The lung is divided into two major compartments: the alveolar space and the parenchyma. The alveolar macrophages are the first line of leukocytes in the lung taking up incoming microbes or microbial antigens whereas the parenchymal dendritic cells (DCs) are believed to be the sole potent antigen presenting cells (APCs) in the lung. Both resting alveolar macrophages and parenchymal DCs express CD11c. Several important questions remain to be elucidated: 1] to which extent the alveolar space and lung parenchymal CD11c+ APCs differ in their phenotype and ability to activate naïve T cells; 2] whether they differ in their ability to activate antigen-experienced or -primed T cells; and 3] whether these lung CD11c+ APC populations differ from the splenic CD11c+ APCs which have been commonly used for understanding APC biology.
CD11c+ APCs from the alveolar space, lung parenchyma, and the spleen display differential co-stimulatory molecule expression and cytokine responsiveness upon stimulation.
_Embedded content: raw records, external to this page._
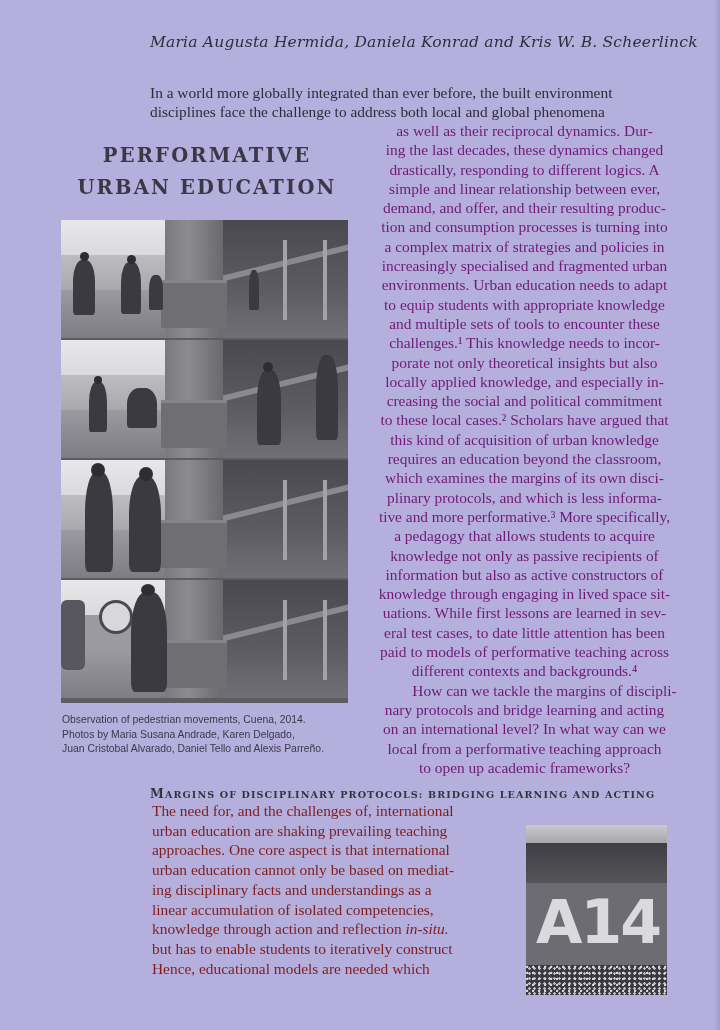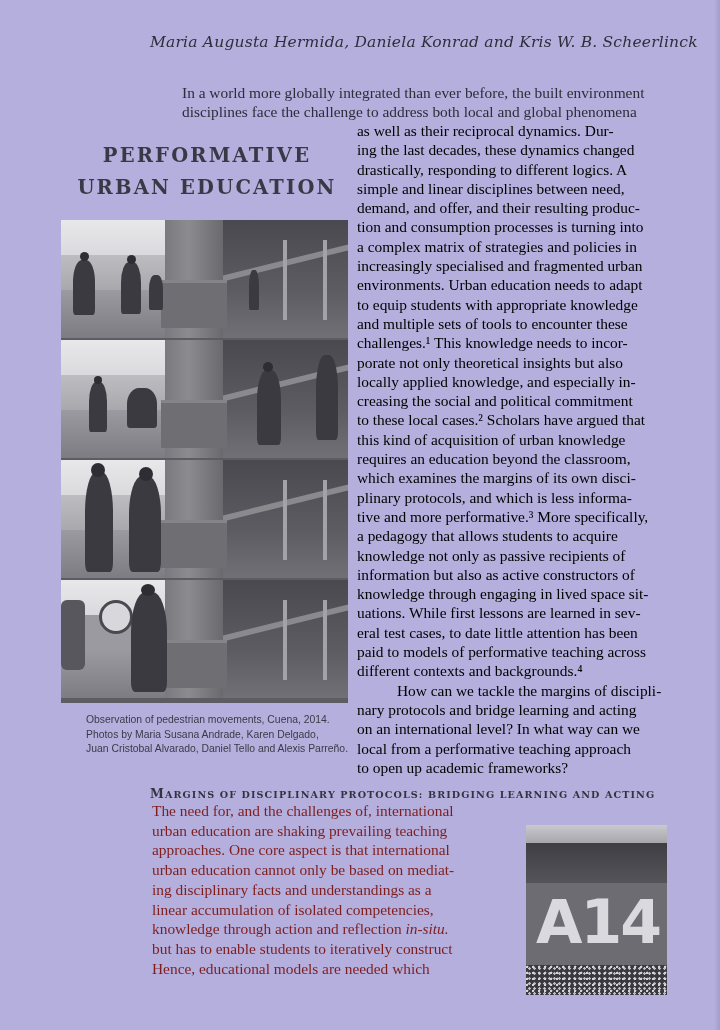"In a world more globally" .intro p { margin-left: 32px -> none }
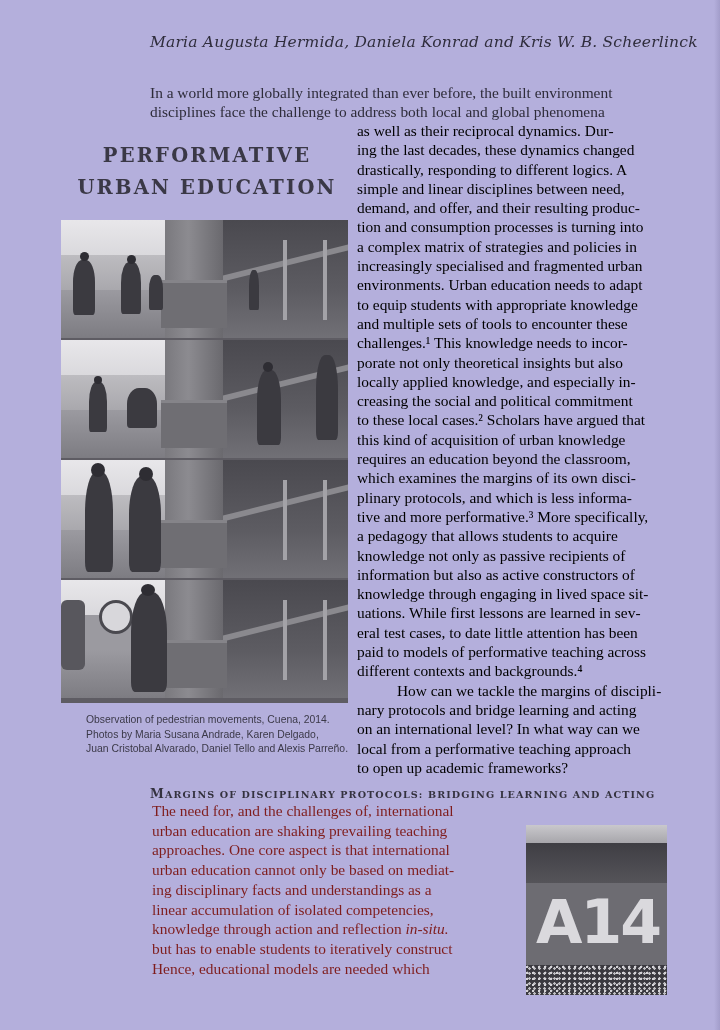"as well as their reciprocal" .main-col { color: #000000 -> #701a75; text-align: none -> center }
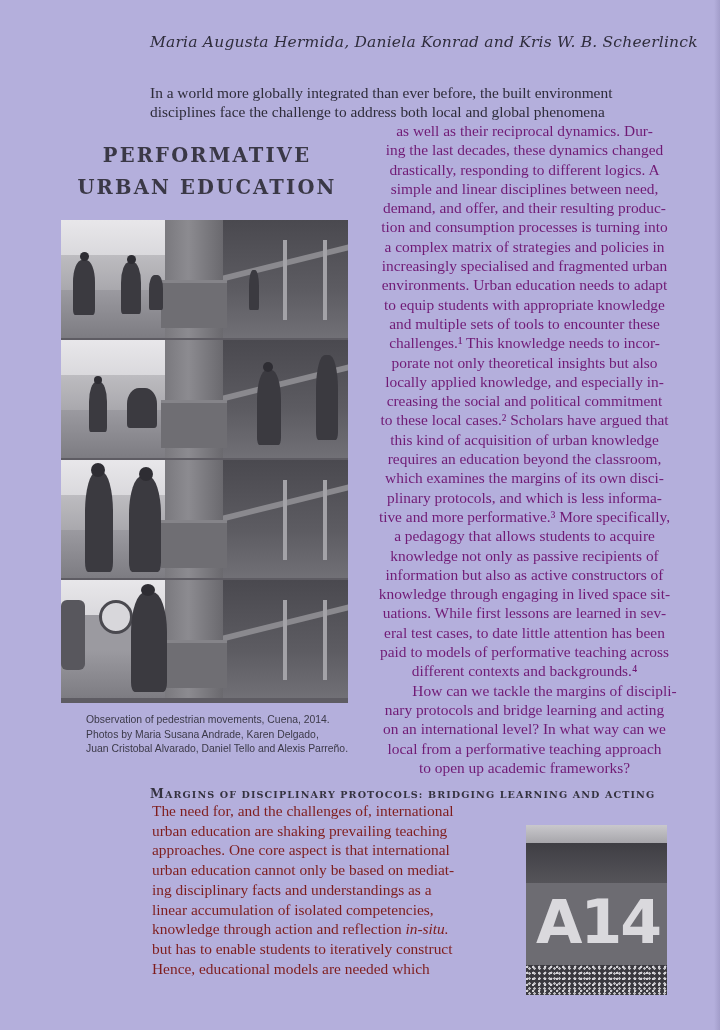"simple and linear disciplines between" span.line { text: disciplines between need -> relationship between ever }
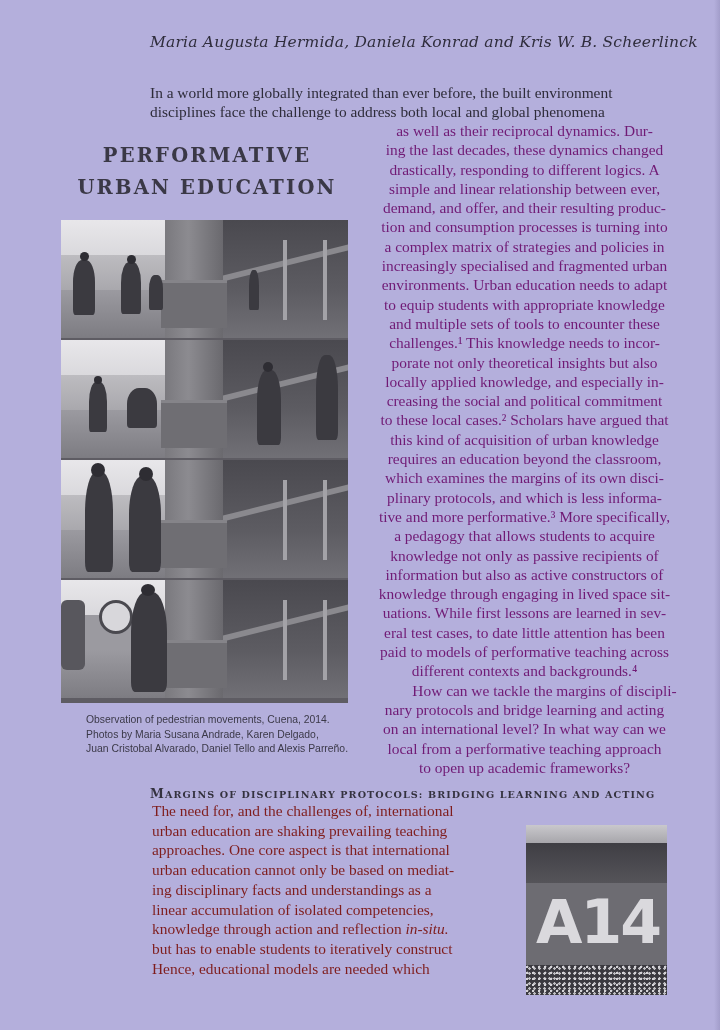"Observation of pedestrian movements," .caption span { margin-left: 24px -> none }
Alveolar space APCs are weak activators of naïve T cells compared to lung parenchymal and splenic CD11c+ APC populations. However, alveolar space APCs are able to potently activate the in vivo microbial antigen-primed T cells to a similar extent as lung parenchymal and splenic APCs.
Together our findings indicate that alveolar CD11c+ APCs have a specialized T cell-activating function, capable of activating antigen-primed, but not naïve, T cells whereas lung CD11c+ APCs are capable of activating both the naïve and antigen-primed T cell populations.